Instructions to follow ->
Images are to be left out when the records below are printed word for word.
---------- Records supplied ----------
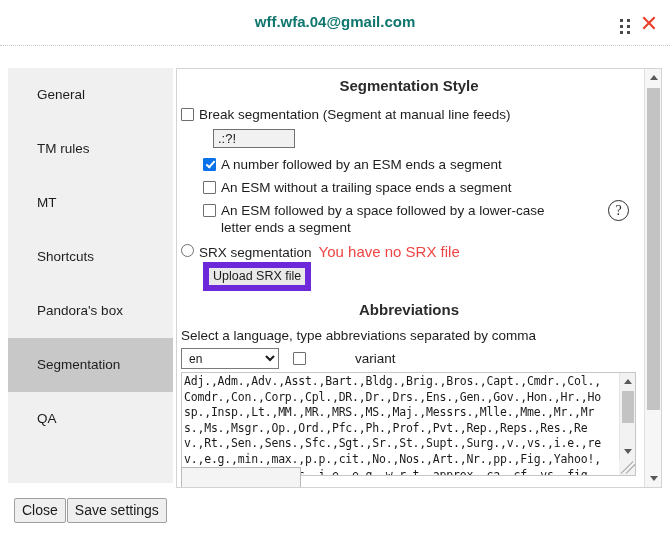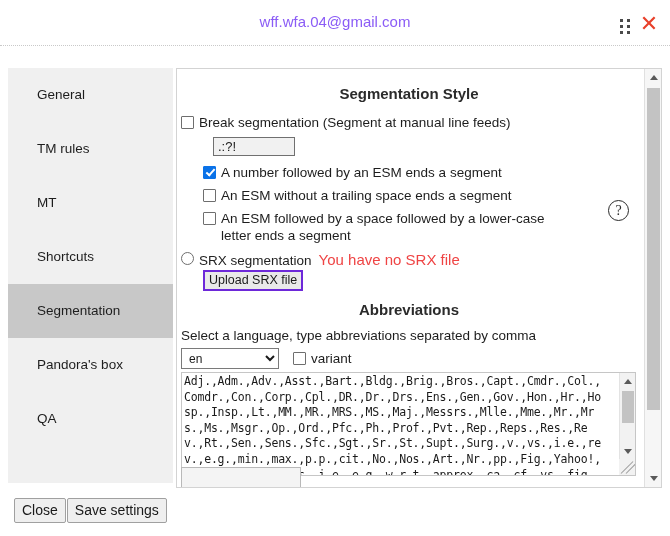"wff.wfa.04@gmail.com" #title-text { color: #8b5cf6 -> #0f766e; font-weight: normal -> bold }
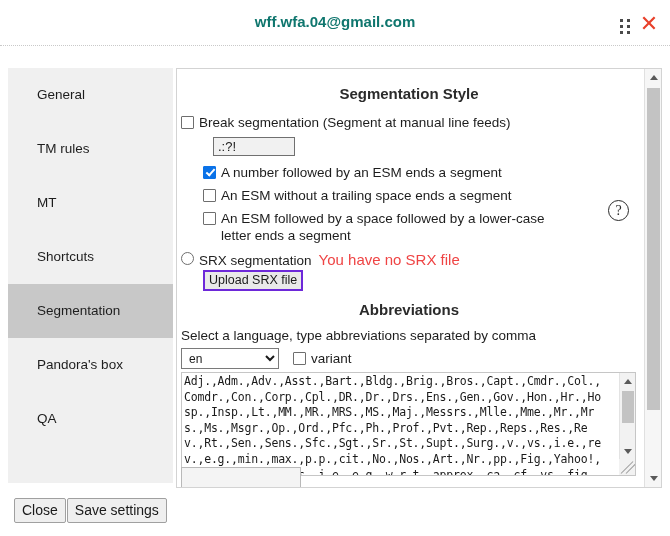"Segmentation Style" .section-title { margin-top: 16px -> 8px }
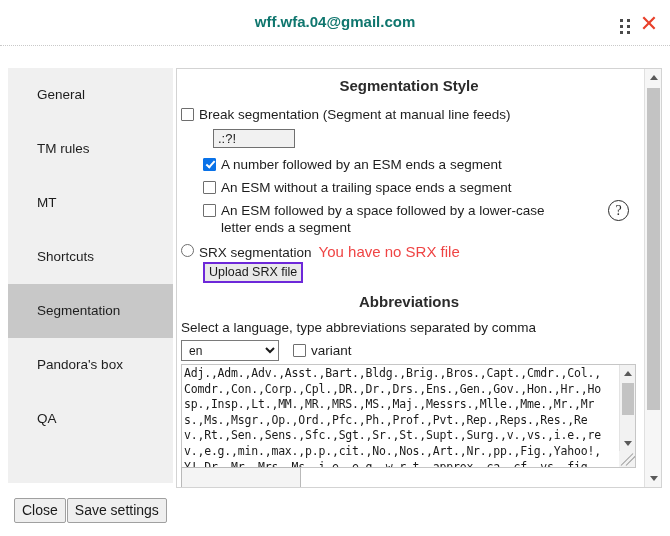"Upload SRX file" #upload-srx { border: 2px solid #6d28d9 -> 6px solid #6d28d9 }
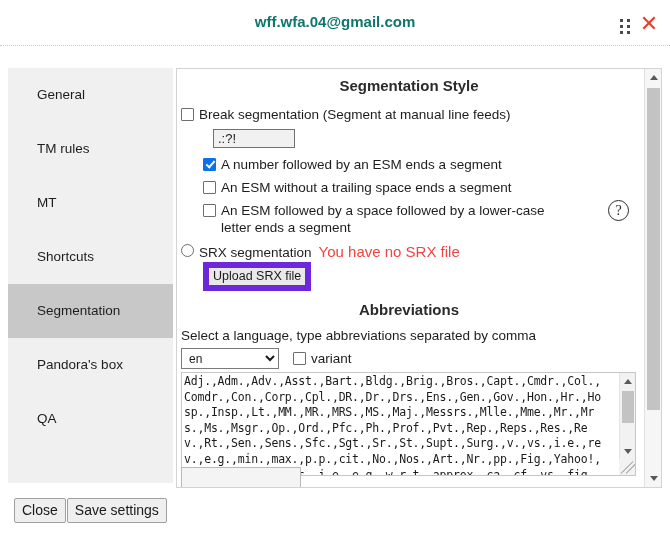"Segmentation" div.side-item { order: before "Pandora's box" -> after "Pandora's box" }
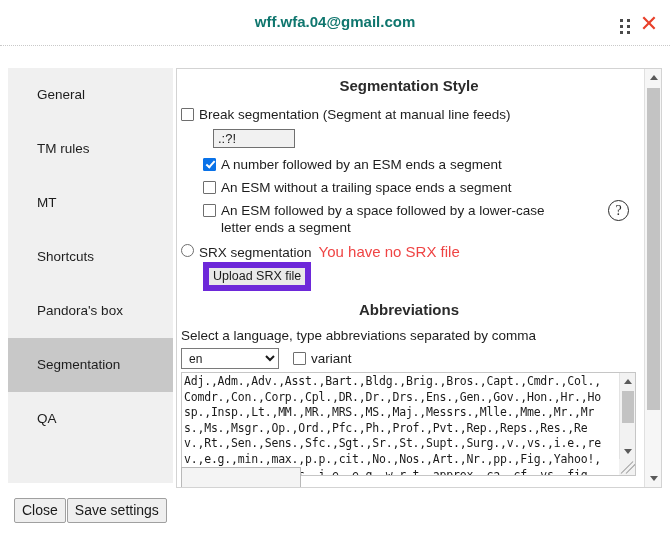"variant" #variant-wrap { gap: none -> 44px }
----------
Written response ->
"wff.wfa.04@gmail.com" #title-text { color: #8b5cf6 -> #0f766e; font-weight: normal -> bold }
"Segmentation Style" .section-title { margin-top: 16px -> 8px }
"Upload SRX file" #upload-srx { border: 2px solid #6d28d9 -> 6px solid #6d28d9 }
"Segmentation" div.side-item { order: before "Pandora's box" -> after "Pandora's box" }
"variant" #variant-wrap { gap: none -> 44px }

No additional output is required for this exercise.